Activity: Please write out the entire listing below exactly, excluding its pictures.

Exercise inputs:
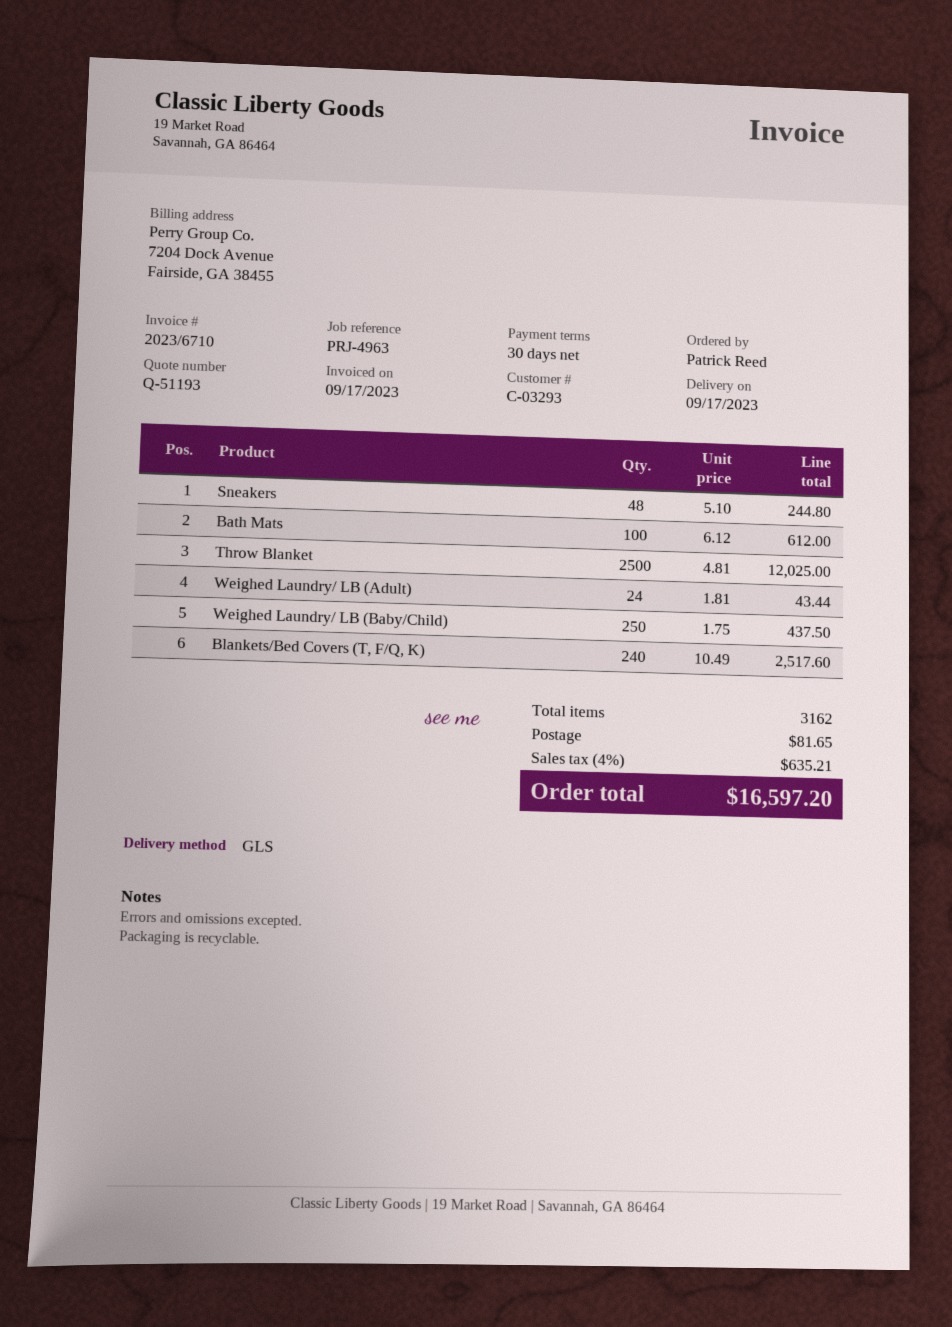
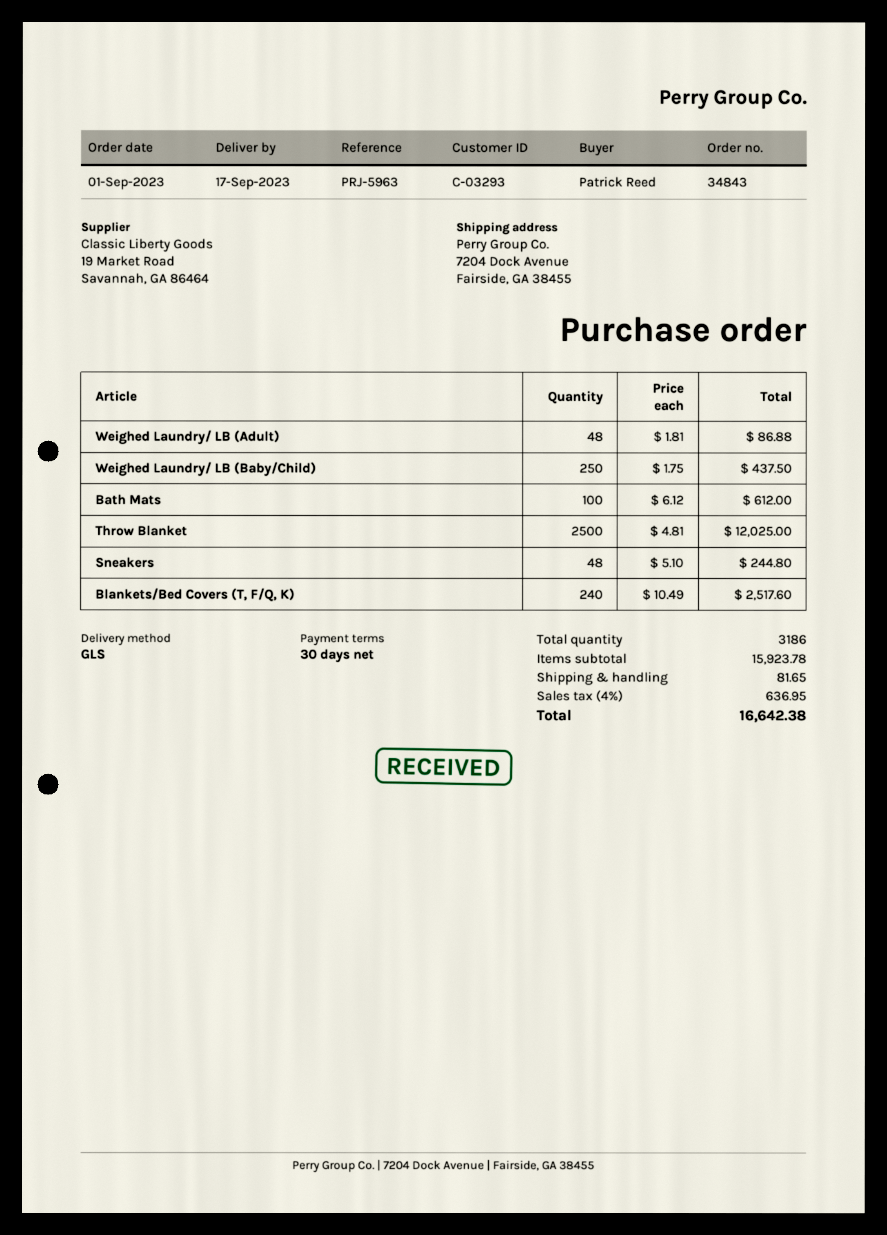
reference: PRJ-4963 -> PRJ-5963
Weighed Laundry/ LB (Adult): 24 x 1.81 = 43.44 -> 48 x 1.81 = 86.88
total quantity: 3162 -> 3186
tax: 4% = 635.21 -> 4% = 636.95
total: 16597.20 -> 16642.38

The completed task:
reference: PRJ-4963 -> PRJ-5963
Weighed Laundry/ LB (Adult): 24 x 1.81 = 43.44 -> 48 x 1.81 = 86.88
total quantity: 3162 -> 3186
tax: 4% = 635.21 -> 4% = 636.95
total: 16597.20 -> 16642.38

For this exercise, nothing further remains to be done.